If you get hurt in a train yard in Kentucky can a lawyer in New York represent you? He sure can. And in fact, the best lawyer for a rail worker’s injury is likely out-of-state.
Geography matters for many things, but not when it comes to who your railroad lawyer is. In fact, by choosing locally, you could actually end up compromising on how much you recover for your claim. That's because your on-the-job injury isn’t covered by state worker's compensation. Instead you’re governed by a specialized federal law that has unique rules both in terms of what you can recover and how you can recover it. More importantly, without the right experience, you will end up at the courtroom door step with someone who is not prepared to take the case to verdict.

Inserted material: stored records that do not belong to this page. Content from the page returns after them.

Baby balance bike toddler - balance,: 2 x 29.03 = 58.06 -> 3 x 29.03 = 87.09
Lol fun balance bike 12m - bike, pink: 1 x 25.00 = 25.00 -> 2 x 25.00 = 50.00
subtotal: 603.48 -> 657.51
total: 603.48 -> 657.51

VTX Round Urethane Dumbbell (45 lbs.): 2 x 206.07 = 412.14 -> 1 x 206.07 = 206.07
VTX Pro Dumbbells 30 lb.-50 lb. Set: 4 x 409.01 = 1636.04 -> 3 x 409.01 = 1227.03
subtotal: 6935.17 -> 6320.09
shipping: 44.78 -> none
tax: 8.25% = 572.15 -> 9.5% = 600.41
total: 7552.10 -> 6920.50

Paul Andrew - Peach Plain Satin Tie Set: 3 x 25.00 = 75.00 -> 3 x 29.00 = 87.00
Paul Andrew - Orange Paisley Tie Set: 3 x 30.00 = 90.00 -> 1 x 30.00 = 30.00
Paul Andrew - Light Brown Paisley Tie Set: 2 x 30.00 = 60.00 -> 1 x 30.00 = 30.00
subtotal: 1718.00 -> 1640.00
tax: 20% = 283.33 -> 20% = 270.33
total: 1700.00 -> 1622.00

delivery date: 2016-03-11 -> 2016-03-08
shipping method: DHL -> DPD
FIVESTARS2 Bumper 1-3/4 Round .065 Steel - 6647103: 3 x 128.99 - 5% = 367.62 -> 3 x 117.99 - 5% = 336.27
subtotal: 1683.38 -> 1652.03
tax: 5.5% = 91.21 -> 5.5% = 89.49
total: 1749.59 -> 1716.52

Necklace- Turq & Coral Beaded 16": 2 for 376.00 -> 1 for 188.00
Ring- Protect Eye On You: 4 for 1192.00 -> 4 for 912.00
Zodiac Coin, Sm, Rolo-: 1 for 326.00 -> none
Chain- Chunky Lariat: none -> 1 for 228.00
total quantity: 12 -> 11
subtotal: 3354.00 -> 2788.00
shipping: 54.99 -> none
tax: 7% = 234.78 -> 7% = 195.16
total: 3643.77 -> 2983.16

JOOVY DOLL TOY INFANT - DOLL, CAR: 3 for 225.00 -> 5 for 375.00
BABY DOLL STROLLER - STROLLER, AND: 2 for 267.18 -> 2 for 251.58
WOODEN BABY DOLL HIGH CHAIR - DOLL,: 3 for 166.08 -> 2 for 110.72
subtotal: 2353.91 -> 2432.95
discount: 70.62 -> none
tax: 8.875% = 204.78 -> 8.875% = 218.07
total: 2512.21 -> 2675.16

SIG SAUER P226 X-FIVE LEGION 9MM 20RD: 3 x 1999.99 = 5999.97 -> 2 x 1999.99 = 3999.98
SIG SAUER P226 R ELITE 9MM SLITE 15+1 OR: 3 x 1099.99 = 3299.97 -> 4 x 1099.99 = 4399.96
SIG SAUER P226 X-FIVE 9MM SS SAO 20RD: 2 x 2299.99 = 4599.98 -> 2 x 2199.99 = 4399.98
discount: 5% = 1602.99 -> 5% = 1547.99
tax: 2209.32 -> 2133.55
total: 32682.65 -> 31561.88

I hear it a lot from the workers I meet:
Your office is in New York, but I got hurt in Philadelphia/Kentucky/Colorado/Ohio so you can't handle my case.
You aren't admitted in the state where I live, so how can you handle my railroad case.
But, in fact, both are misconceptions.
As I write this blog, I have cases pending in 10 different states, from up north in Maine to down south in Texas and out west to California. It is not that I am directly admitted in every one of those states, but where I am not, procedural rules permit me to get admitted for a single particular case. Right now I’m representing a Norfolk Southern signalman in South Carolina for neck, back and shoulder injuries he suffered when a tree fell on his car, and a CSX car repairmen who hurt his shoulder and neck on the job in West Virginia. In both those cases I travel to meet with the clients and the court admits me.
The same is true of your railroad retaliation claim (that’s where, for example, you reported a safety violation and got a note dropped in your file or a new and very undesirable assignment. We call these whistleblower claims. Click here to see if what you experienced makes you a whistleblower). In whistleblower cases where I am not already admitted in the court where the case gets filed, I can be admitted. The difference there, is that those claims can only be brought in federal court, which brings up the most important point to remember when hiring a railroad lawyer for your whistleblower case. This is not a personal injury case and it’s not a typical workplace whistleblower case, it’s a unique situation where you need an attorney who has both railroad whistleblower experience and federal court experience.
Look for an attorney who has deep experience and multiple verdicts in railroad injury and whistleblower cases because if he or she hasn’t been through federal court (and brought cases successfully to verdict) you risk losing big. Read on for a cautionary tale about thedanger of hiring a local personal injury lawyer for a railroad injury.
Several years ago a locomotive engineer came to me just as his case was about to go to trial. This worker had suffered debilitating tinnitus from the job and hired a local (and well respected) general personal injury attorney. Tinnitus doesn’t seem like a serious injury, but his was so bad that it affected his sleep and he was medically disqualified by the company because he was a danger to himself and others.
His lawyer had a good record for verdicts, but not in the railroad industry and he hadn’t done federal work so he didn’t know the intricacies of the FELA and how it applies to rail workers. According to the law, your injury can be even 99 percent your fault and the carrier can still be required to pay for all of the verdict, but only if you also prove a violation of a railroad safety regulation. Because this attorney didn’t know the the ins and outs of the FELA, he didn’t know to allege the safety regulation violation during the handling of the case.
The saddest part is that this worker came to see me for the first time on the eve of trial. I was stuck explaining to him that the law was on his side, but at that point it was too late to add it to his case.
The court reduced his $650,000 verdict to $225,000. That’s a big deal for a career ending injury.
I think we can all agree that the last thing this country needs is more lawyers, but it could use some more who practice railroad law. Out of 1.3 million attorneys in the US only about 100 specialize in representing those who work on or around trains. That’s less than .08 percent.
When you think of it that way, you realize just what a specialty this kind of law is. It's also why for your own claim you would never want to hire an attorney who says he's settled two or three railroad cases in his career. I talk more about that in 5 Types of Railroad Lawyers to Watch Out For (It’s my most read blog of all time.) So much more important than a physical address, is the actual experience of the attorney you hired.
You have one shot at your claim, don't let the outcome depend on geography.